* The problem
Word for word, give the records again, dropping any picture they hold.

Dataset records:
☆ ☆ ☆ ☆ ☆

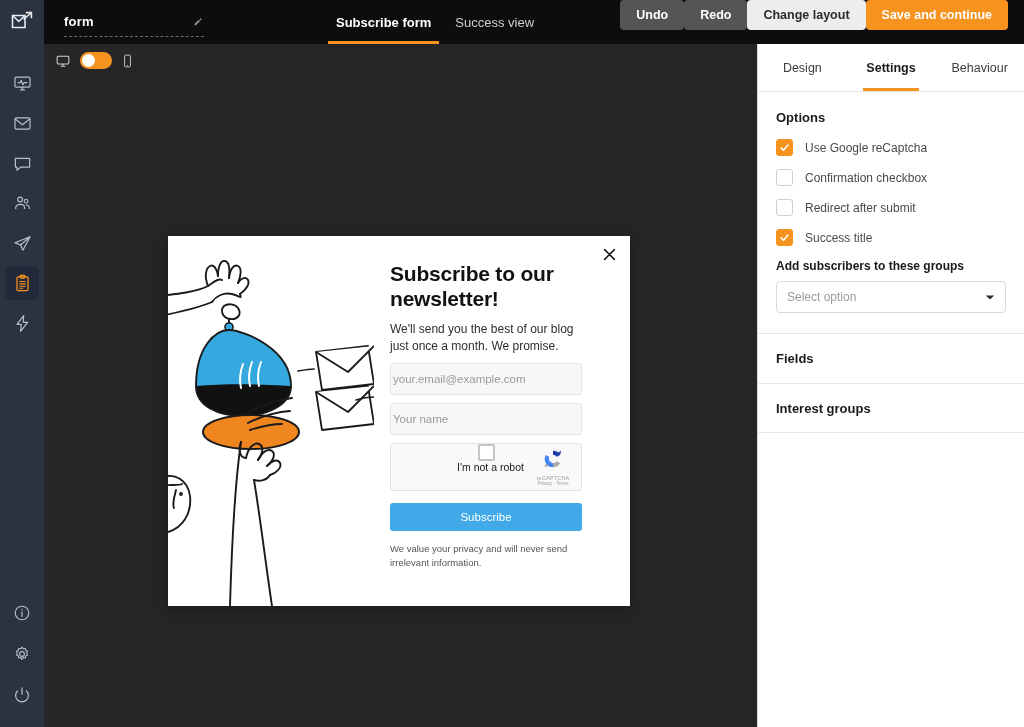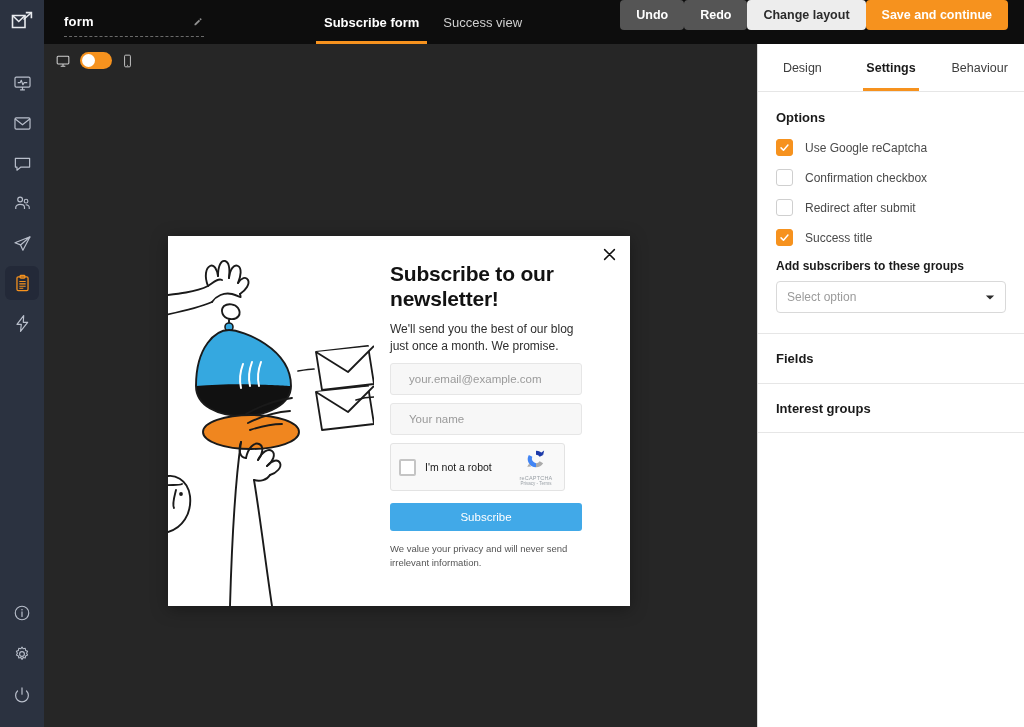--- a/index.html
+++ b/index.html
@@ -60,7 +60,7 @@
   .pencil-icon { opacity: .75; margin-right: 2px; }
 
   .tabs-center {
-    position: absolute; left: 268px; top: 0; height: 44px;
+    position: absolute; left: 280px; top: 0; height: 44px;
     display: flex; align-items: flex-start; gap: 0;
   }
   .ctab {

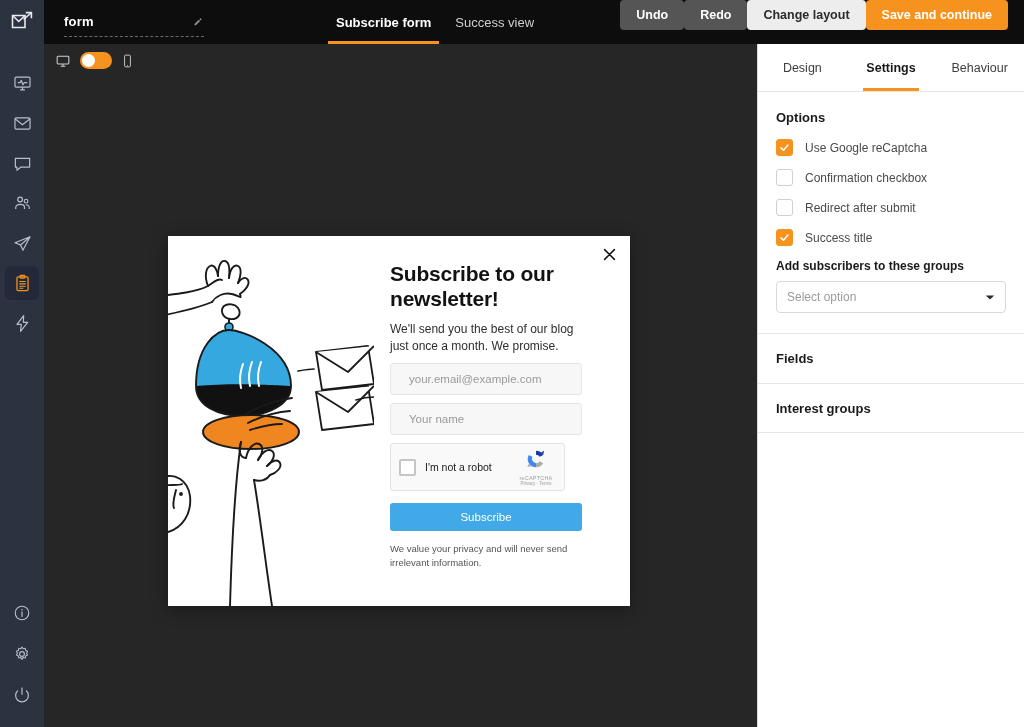--- a/index.html
+++ b/index.html
@@ -142,7 +142,7 @@
   .pf-input {
     width: 192px; height: 32px; background: #f7f7f7;
     border: 1px solid #e6e6e6; border-radius: 3px;
-    font-size: 11.5px; color: #9a9a9a; padding: 0 18px;
+    font-size: 11.5px; color: #9a9a9a; padding: 0 2px;
     display: flex; align-items: center;
     margin-bottom: 8px; cursor: text;
     font-family: "Liberation Sans", sans-serif;

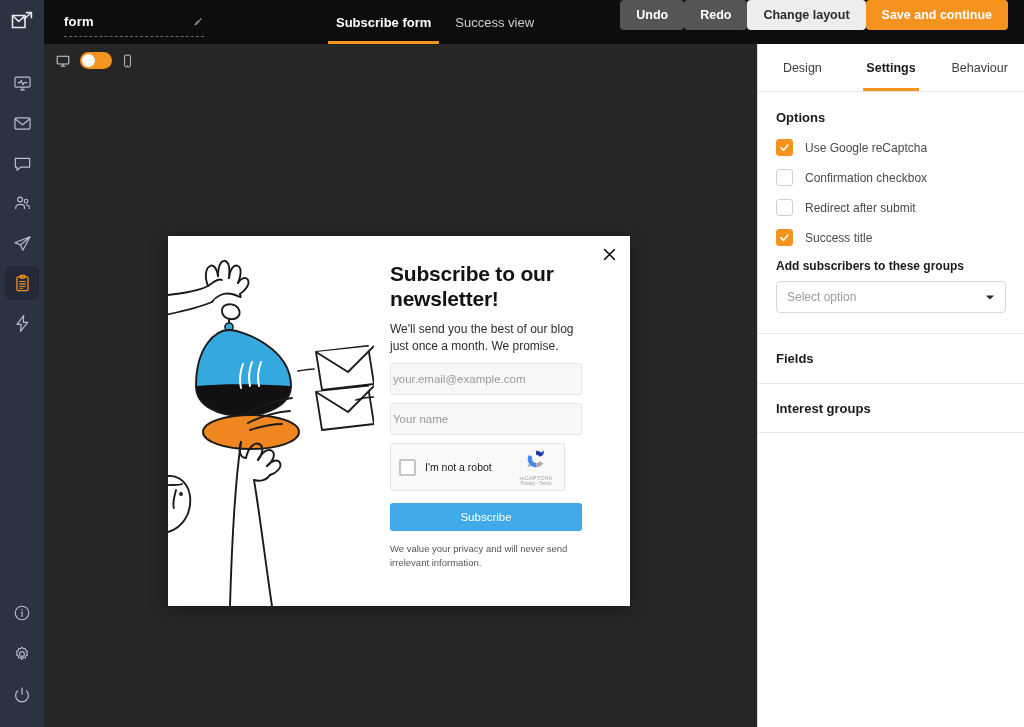--- a/index.html
+++ b/index.html
@@ -148,10 +148,10 @@
     font-family: "Liberation Sans", sans-serif;
   }
   .captcha {
-    width: 175px; height: 48px; background: #f9f9f9;
+    width: 192px; height: 48px; background: #f9f9f9;
     border: 1px solid #e3e3e3; border-radius: 3px;
     display: flex; align-items: center; padding: 0 8px;
-    margin-bottom: 12px; position: relative; cursor: pointer;
+    margin-bottom: 12px; position: relative; cursor: pointer; flex-direction: column;
   }
   .cap-box {
     width: 17px; height: 17px; background: #fff;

☆ ☆ ☆ ☆ ☆

* Problem solution
--- a/index.html
+++ b/index.html
@@ -60,7 +60,7 @@
   .pencil-icon { opacity: .75; margin-right: 2px; }
 
   .tabs-center {
-    position: absolute; left: 268px; top: 0; height: 44px;
+    position: absolute; left: 280px; top: 0; height: 44px;
     display: flex; align-items: flex-start; gap: 0;
   }
   .ctab {

--- a/index.html
+++ b/index.html
@@ -142,7 +142,7 @@
   .pf-input {
     width: 192px; height: 32px; background: #f7f7f7;
     border: 1px solid #e6e6e6; border-radius: 3px;
-    font-size: 11.5px; color: #9a9a9a; padding: 0 18px;
+    font-size: 11.5px; color: #9a9a9a; padding: 0 2px;
     display: flex; align-items: center;
     margin-bottom: 8px; cursor: text;
     font-family: "Liberation Sans", sans-serif;

--- a/index.html
+++ b/index.html
@@ -148,10 +148,10 @@
     font-family: "Liberation Sans", sans-serif;
   }
   .captcha {
-    width: 175px; height: 48px; background: #f9f9f9;
+    width: 192px; height: 48px; background: #f9f9f9;
     border: 1px solid #e3e3e3; border-radius: 3px;
     display: flex; align-items: center; padding: 0 8px;
-    margin-bottom: 12px; position: relative; cursor: pointer;
+    margin-bottom: 12px; position: relative; cursor: pointer; flex-direction: column;
   }
   .cap-box {
     width: 17px; height: 17px; background: #fff;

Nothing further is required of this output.